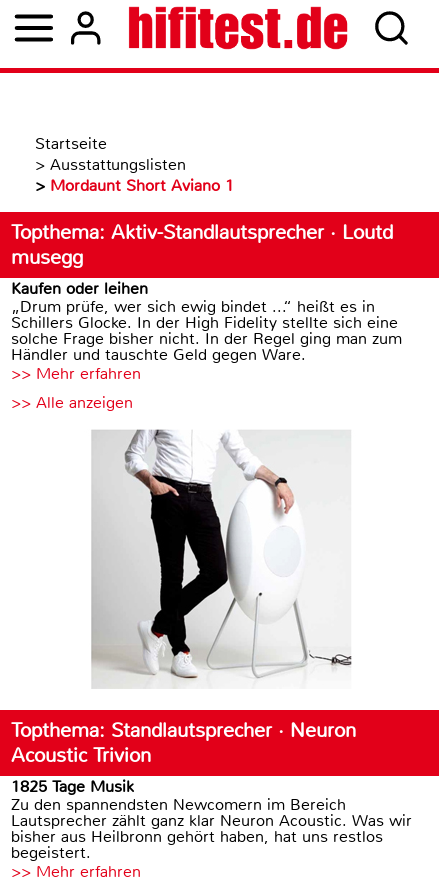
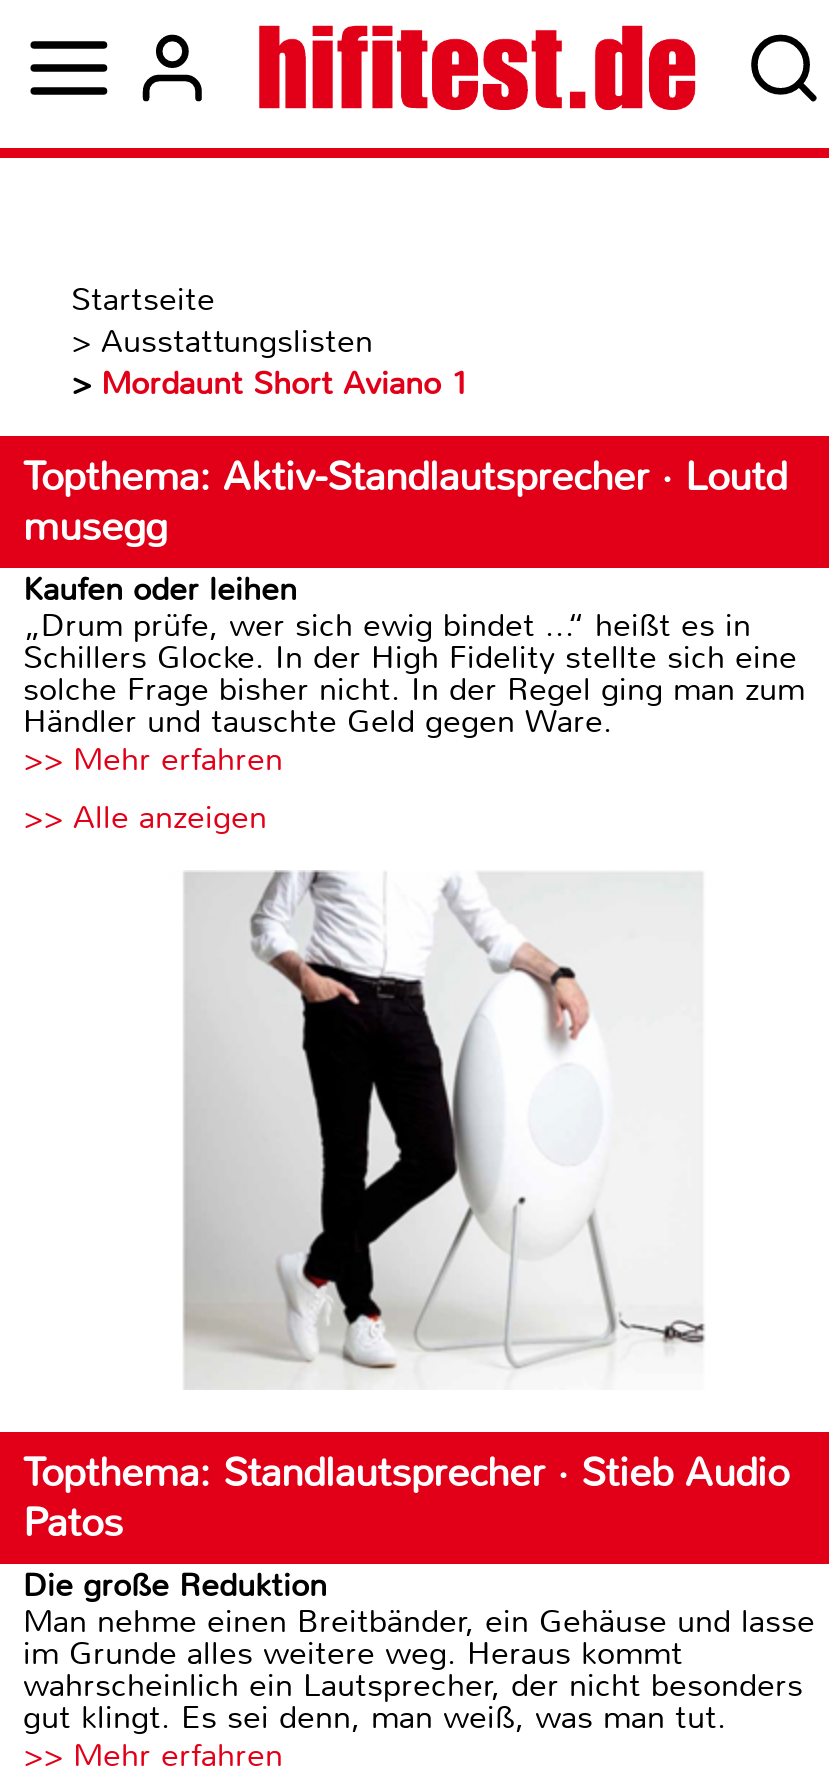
- Topthema: Standlautsprecher · Neuron
- Acoustic Trivion
- 1825 Tage Musik
- Zu den spannendsten Newcomern im Bereich
- Lautsprecher zählt ganz klar Neuron Acoustic. Was wir
- bisher aus Heilbronn gehört haben, hat uns restlos
- begeistert.
+ Topthema: Standlautsprecher · Stieb Audio
+ Patos
+ Die große Reduktion
+ Man nehme einen Breitbänder, ein Gehäuse und lasse
+ im Grunde alles weitere weg. Heraus kommt
+ wahrscheinlich ein Lautsprecher, der nicht besonders
+ gut klingt. Es sei denn, man weiß, was man tut.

☆ ☆ ☆ ☆ ☆

## [Problem description]
Give back exactly the lines from the one that contains "- Zu den spannendsten Newcomern im Bereich" to the end of the material, both ends kept, and no other line.

## [Task output]
- Zu den spannendsten Newcomern im Bereich
- Lautsprecher zählt ganz klar Neuron Acoustic. Was wir
- bisher aus Heilbronn gehört haben, hat uns restlos
- begeistert.
+ Topthema: Standlautsprecher · Stieb Audio
+ Patos
+ Die große Reduktion
+ Man nehme einen Breitbänder, ein Gehäuse und lasse
+ im Grunde alles weitere weg. Heraus kommt
+ wahrscheinlich ein Lautsprecher, der nicht besonders
+ gut klingt. Es sei denn, man weiß, was man tut.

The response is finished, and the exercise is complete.